→ **Exercise description**
Please repeat, exactly and without pictures, the lines of the entries below that run from the one containing "[80,768,100,784] ☐ -> [518,403,534,416] ☑" through the one containing "[39,653,51,662] ☐ -> [140,1221,160,1236] ☑".

→ **Data in this exercise**
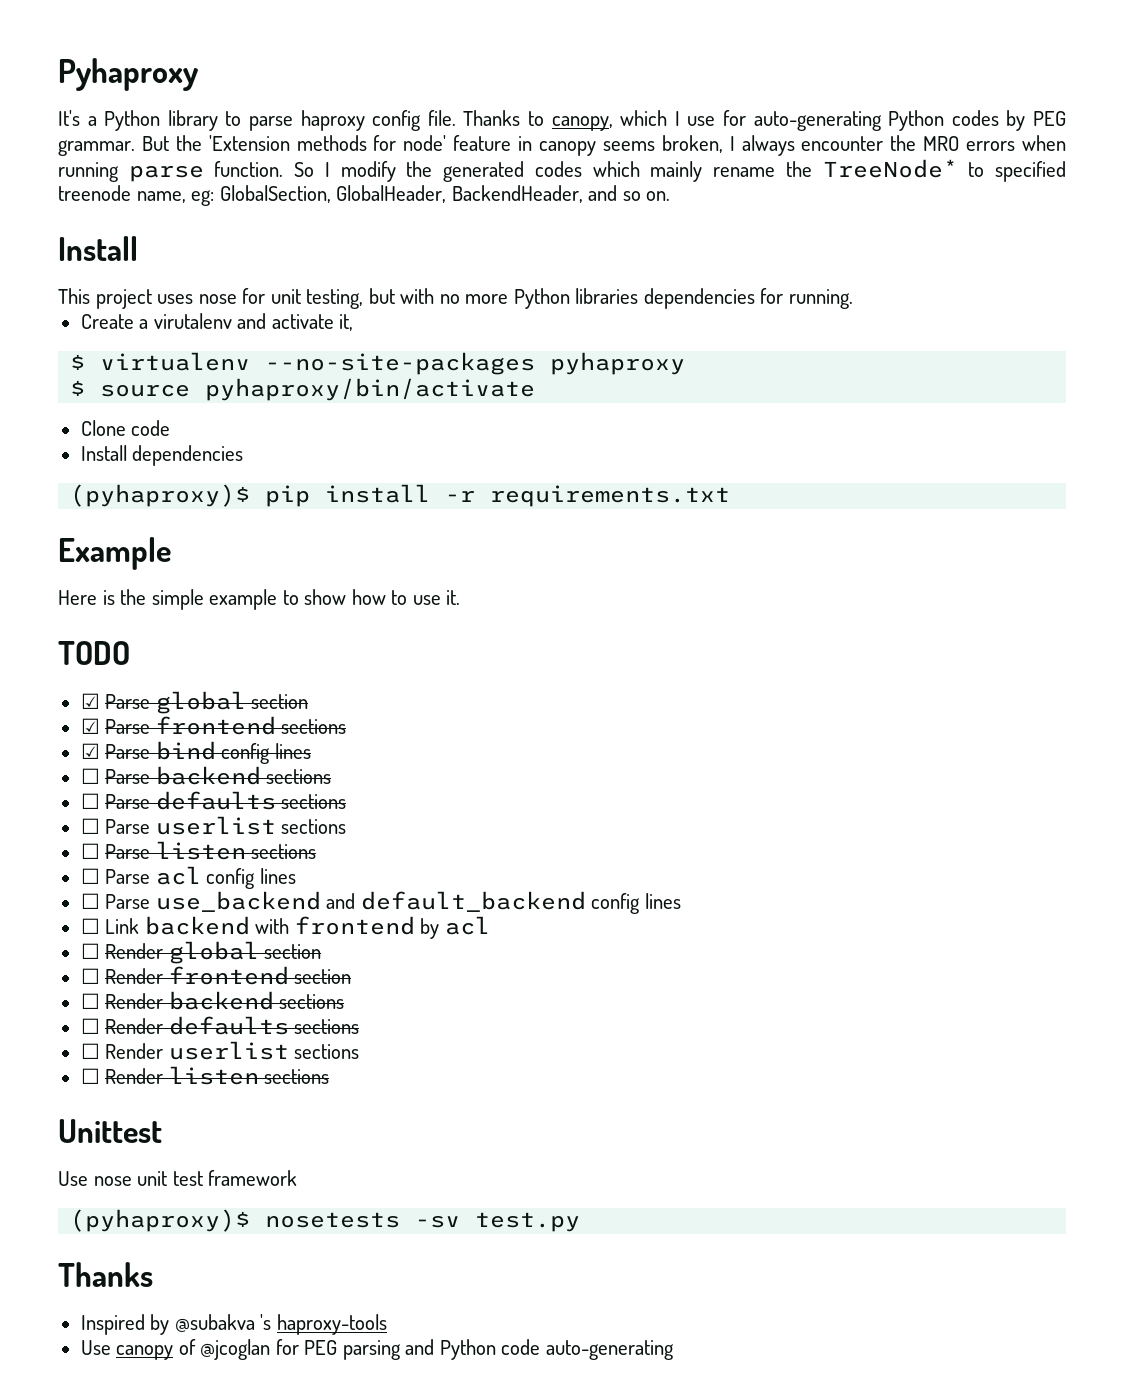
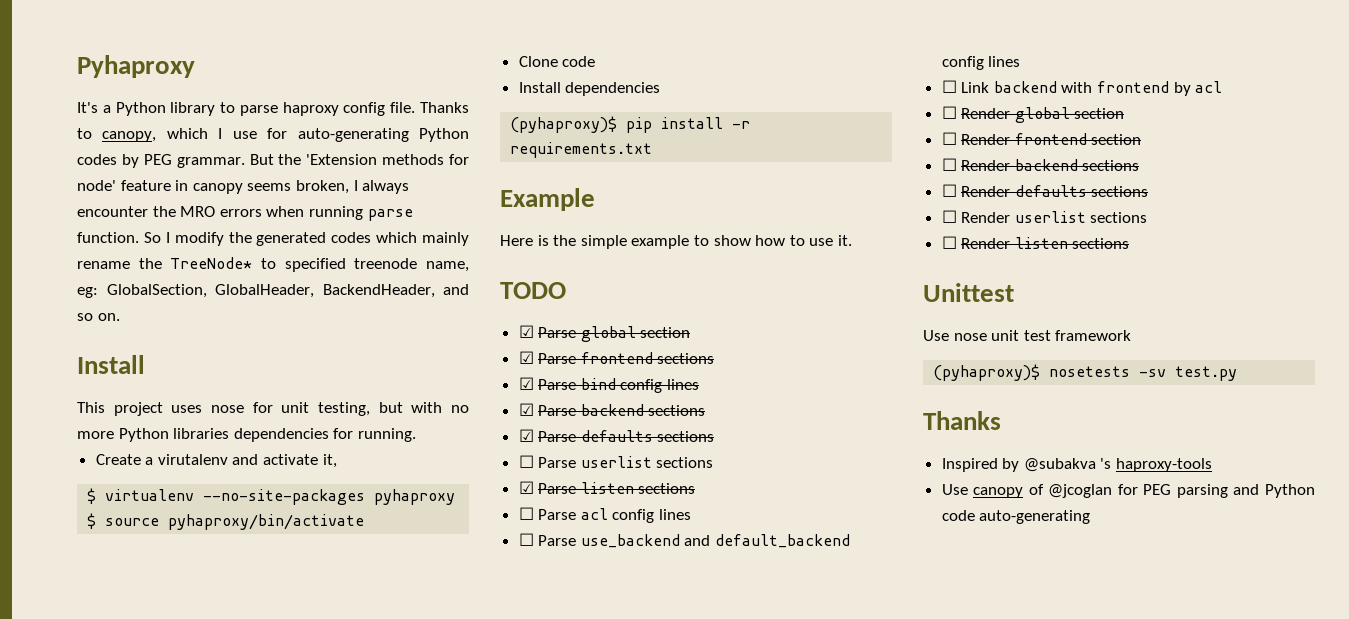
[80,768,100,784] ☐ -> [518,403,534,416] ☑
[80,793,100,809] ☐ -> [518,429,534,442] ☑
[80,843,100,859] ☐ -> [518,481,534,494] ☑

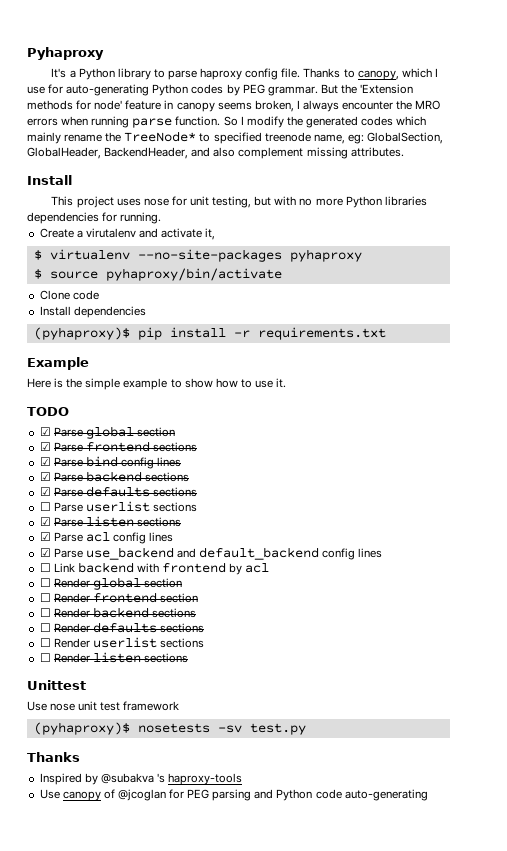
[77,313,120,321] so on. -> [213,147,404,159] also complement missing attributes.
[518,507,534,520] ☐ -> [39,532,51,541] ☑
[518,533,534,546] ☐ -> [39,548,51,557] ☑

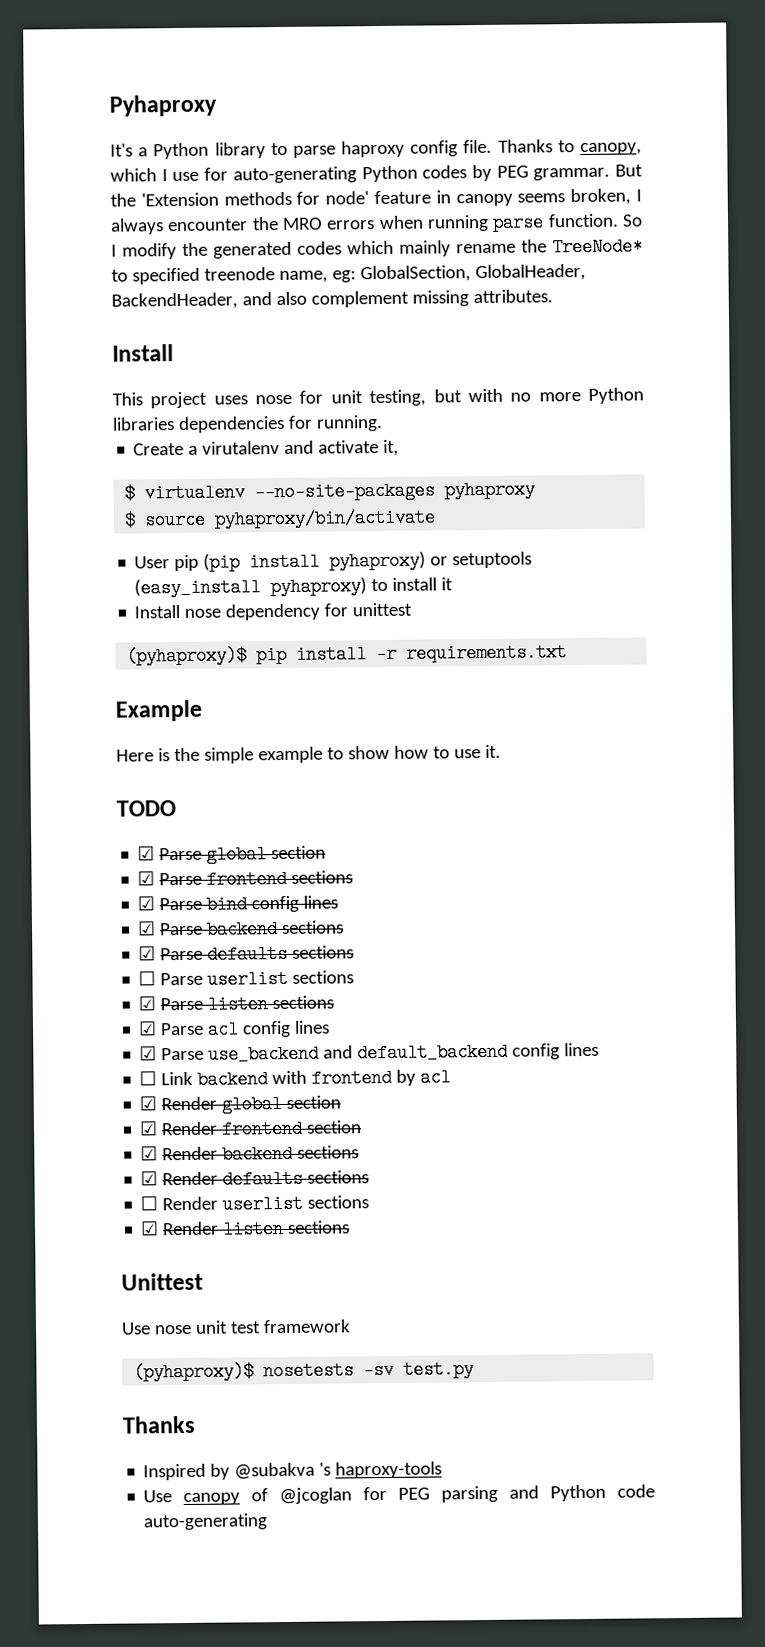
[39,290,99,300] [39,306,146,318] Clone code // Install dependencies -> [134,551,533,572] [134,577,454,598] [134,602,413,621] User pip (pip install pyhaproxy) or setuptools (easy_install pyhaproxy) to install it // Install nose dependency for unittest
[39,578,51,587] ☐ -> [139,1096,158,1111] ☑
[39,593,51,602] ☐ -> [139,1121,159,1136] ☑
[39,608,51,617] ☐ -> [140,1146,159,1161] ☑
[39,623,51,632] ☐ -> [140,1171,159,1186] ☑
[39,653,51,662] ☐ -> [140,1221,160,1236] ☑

* * *

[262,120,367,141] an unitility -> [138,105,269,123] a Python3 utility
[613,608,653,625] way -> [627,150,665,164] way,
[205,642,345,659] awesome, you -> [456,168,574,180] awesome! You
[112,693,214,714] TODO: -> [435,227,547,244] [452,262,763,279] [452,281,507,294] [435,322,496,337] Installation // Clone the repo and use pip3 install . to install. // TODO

→ **Output for this task**
[80,768,100,784] ☐ -> [518,403,534,416] ☑
[80,793,100,809] ☐ -> [518,429,534,442] ☑
[80,843,100,859] ☐ -> [518,481,534,494] ☑

[77,313,120,321] so on. -> [213,147,404,159] also complement missing attributes.
[518,507,534,520] ☐ -> [39,532,51,541] ☑
[518,533,534,546] ☐ -> [39,548,51,557] ☑

[39,290,99,300] [39,306,146,318] Clone code // Install dependencies -> [134,551,533,572] [134,577,454,598] [134,602,413,621] User pip (pip install pyhaproxy) or setuptools (easy_install pyhaproxy) to install it // Install nose dependency for unittest
[39,578,51,587] ☐ -> [139,1096,158,1111] ☑
[39,593,51,602] ☐ -> [139,1121,159,1136] ☑
[39,608,51,617] ☐ -> [140,1146,159,1161] ☑
[39,623,51,632] ☐ -> [140,1171,159,1186] ☑
[39,653,51,662] ☐ -> [140,1221,160,1236] ☑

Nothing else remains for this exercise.